TASK DETAILS:
Your job with the data below: print everything from the line that holds "approach to digitalize P&P RPG's" down to the line that holds "Sender and associates", ends included, exactly, and nothing else.

INPUT FOR THIS TASK:
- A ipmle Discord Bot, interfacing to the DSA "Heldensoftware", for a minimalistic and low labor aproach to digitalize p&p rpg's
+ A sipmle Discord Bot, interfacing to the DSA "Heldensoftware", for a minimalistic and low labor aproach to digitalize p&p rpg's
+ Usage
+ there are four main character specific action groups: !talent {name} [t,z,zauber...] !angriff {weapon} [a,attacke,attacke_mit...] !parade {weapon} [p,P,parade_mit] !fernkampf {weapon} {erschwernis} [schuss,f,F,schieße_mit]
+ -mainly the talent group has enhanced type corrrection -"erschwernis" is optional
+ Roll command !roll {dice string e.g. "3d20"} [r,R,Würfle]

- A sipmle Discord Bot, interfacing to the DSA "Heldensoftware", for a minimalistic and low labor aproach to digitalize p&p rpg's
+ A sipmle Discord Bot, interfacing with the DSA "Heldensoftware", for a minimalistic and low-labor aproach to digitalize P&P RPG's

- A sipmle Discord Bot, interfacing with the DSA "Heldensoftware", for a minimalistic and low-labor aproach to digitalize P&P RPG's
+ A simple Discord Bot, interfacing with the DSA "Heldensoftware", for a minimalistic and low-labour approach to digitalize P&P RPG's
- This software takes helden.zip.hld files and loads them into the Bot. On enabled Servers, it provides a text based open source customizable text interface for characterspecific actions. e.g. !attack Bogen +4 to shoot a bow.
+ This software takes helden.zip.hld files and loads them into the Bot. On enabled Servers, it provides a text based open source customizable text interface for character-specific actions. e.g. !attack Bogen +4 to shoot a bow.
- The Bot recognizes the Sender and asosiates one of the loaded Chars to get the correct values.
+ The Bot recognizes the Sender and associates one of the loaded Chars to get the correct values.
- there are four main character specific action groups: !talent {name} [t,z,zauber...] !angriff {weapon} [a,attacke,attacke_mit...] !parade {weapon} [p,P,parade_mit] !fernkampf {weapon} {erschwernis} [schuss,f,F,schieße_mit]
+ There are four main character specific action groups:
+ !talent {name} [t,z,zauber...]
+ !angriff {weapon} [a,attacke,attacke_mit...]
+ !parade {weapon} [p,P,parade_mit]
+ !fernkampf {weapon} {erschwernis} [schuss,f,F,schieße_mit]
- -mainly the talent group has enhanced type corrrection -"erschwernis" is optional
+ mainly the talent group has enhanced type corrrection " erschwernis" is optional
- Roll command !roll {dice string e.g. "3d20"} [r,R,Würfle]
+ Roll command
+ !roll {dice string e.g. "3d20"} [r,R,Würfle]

RESPONSE FOR THIS EXERCISE:
+ A simple Discord Bot, interfacing with the DSA "Heldensoftware", for a minimalistic and low-labour approach to digitalize P&P RPG's
- This software takes helden.zip.hld files and loads them into the Bot. On enabled Servers, it provides a text based open source customizable text interface for characterspecific actions. e.g. !attack Bogen +4 to shoot a bow.
+ This software takes helden.zip.hld files and loads them into the Bot. On enabled Servers, it provides a text based open source customizable text interface for character-specific actions. e.g. !attack Bogen +4 to shoot a bow.
- The Bot recognizes the Sender and asosiates one of the loaded Chars to get the correct values.
+ The Bot recognizes the Sender and associates one of the loaded Chars to get the correct values.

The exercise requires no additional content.